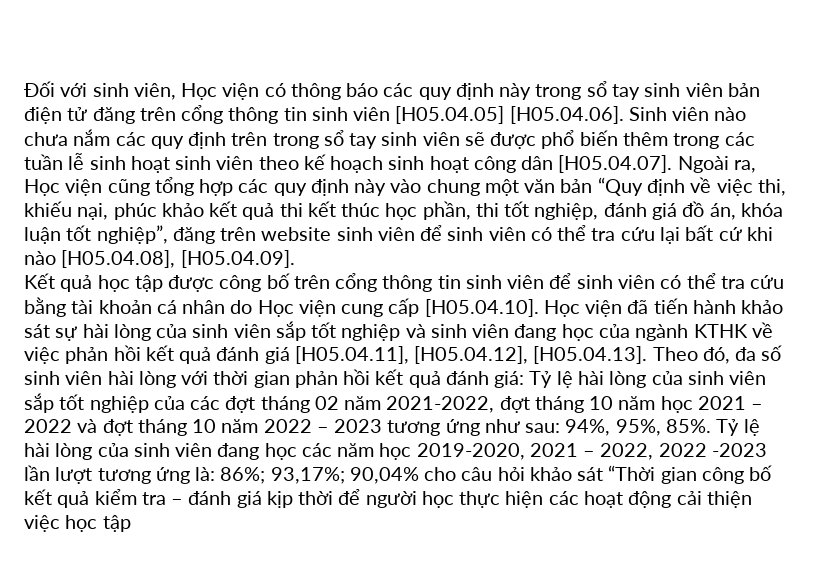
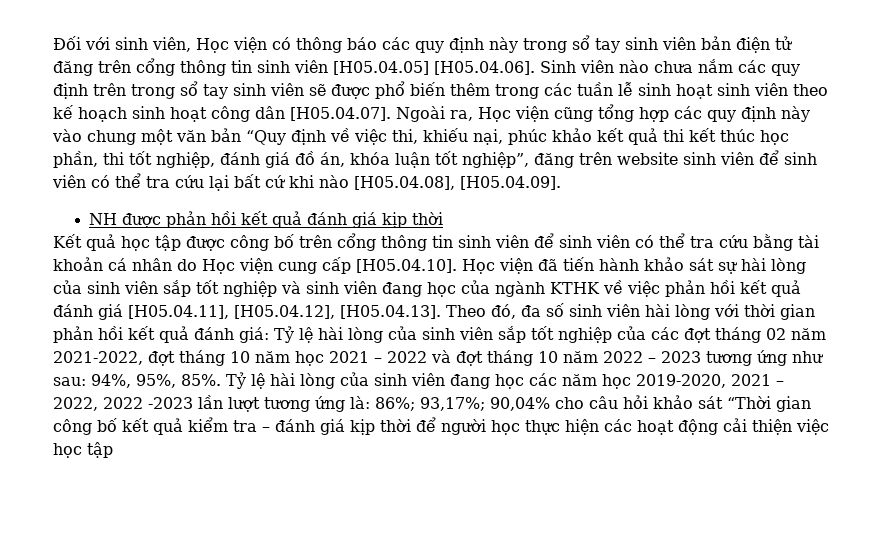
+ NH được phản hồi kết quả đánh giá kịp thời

--

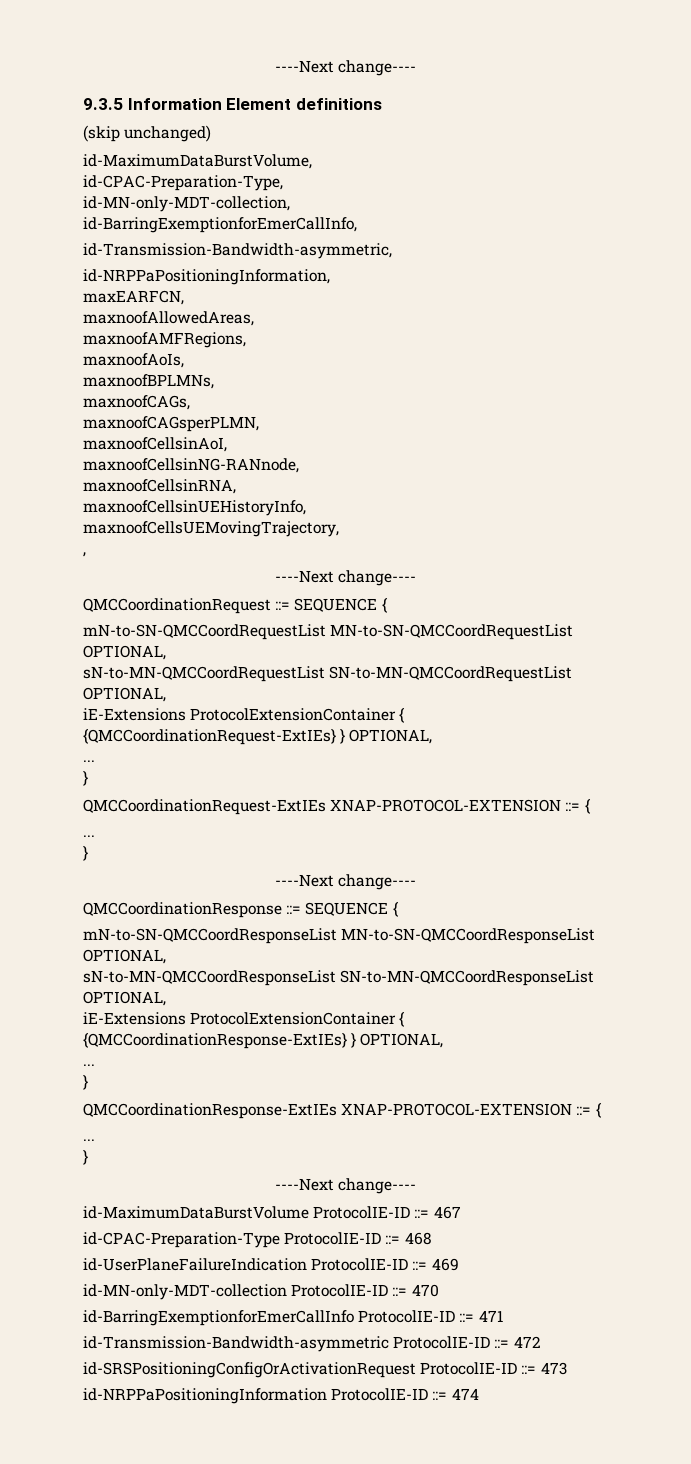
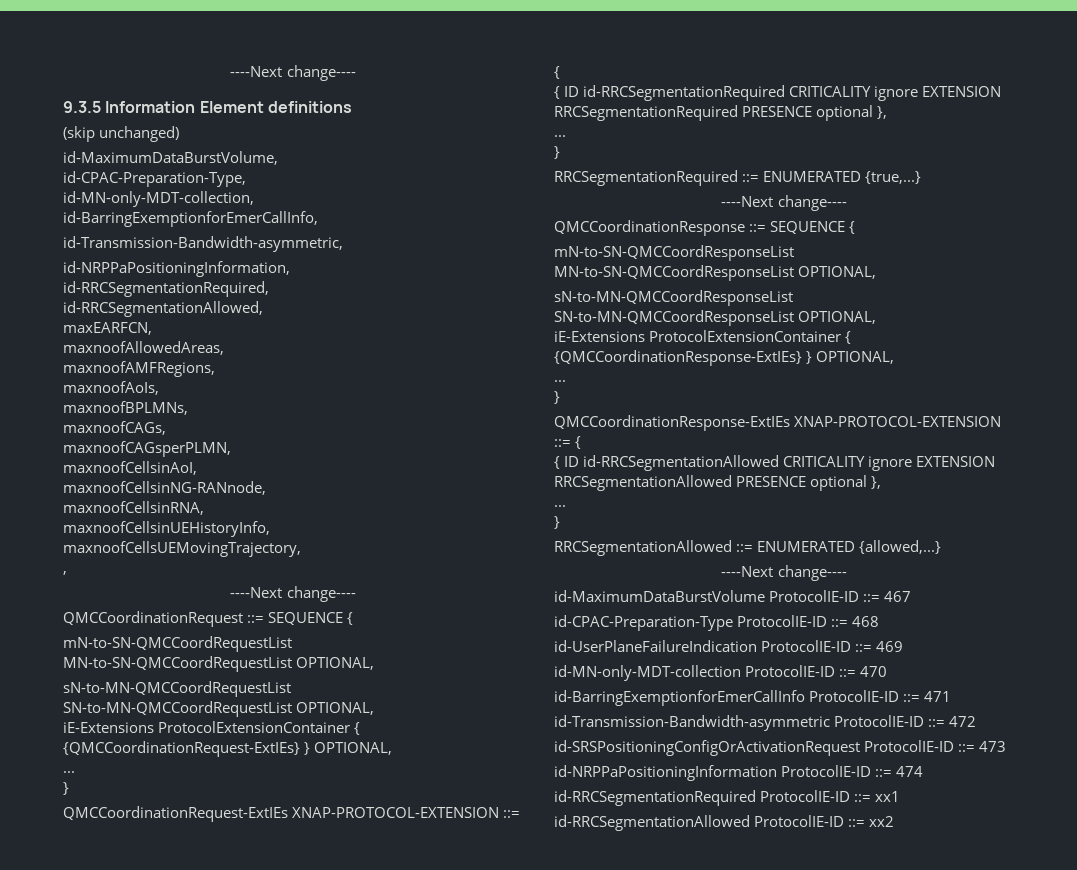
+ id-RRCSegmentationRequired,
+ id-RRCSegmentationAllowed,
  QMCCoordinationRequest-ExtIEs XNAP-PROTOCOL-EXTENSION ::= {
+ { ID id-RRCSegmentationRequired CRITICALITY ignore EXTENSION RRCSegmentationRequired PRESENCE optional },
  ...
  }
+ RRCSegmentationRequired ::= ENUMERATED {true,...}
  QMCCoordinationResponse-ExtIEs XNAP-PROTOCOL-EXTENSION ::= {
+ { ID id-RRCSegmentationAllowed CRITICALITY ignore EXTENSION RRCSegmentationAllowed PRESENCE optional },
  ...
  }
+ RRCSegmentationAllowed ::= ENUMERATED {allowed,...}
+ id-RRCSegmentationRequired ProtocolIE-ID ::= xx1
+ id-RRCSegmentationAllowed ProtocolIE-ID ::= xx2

§ **WHAT TO WORK ON**: Copy out each line of the listing that holds "ExtIEs".

§ **SOLUTION TO THIS TASK**:
  QMCCoordinationRequest-ExtIEs XNAP-PROTOCOL-EXTENSION ::= {
  QMCCoordinationResponse-ExtIEs XNAP-PROTOCOL-EXTENSION ::= {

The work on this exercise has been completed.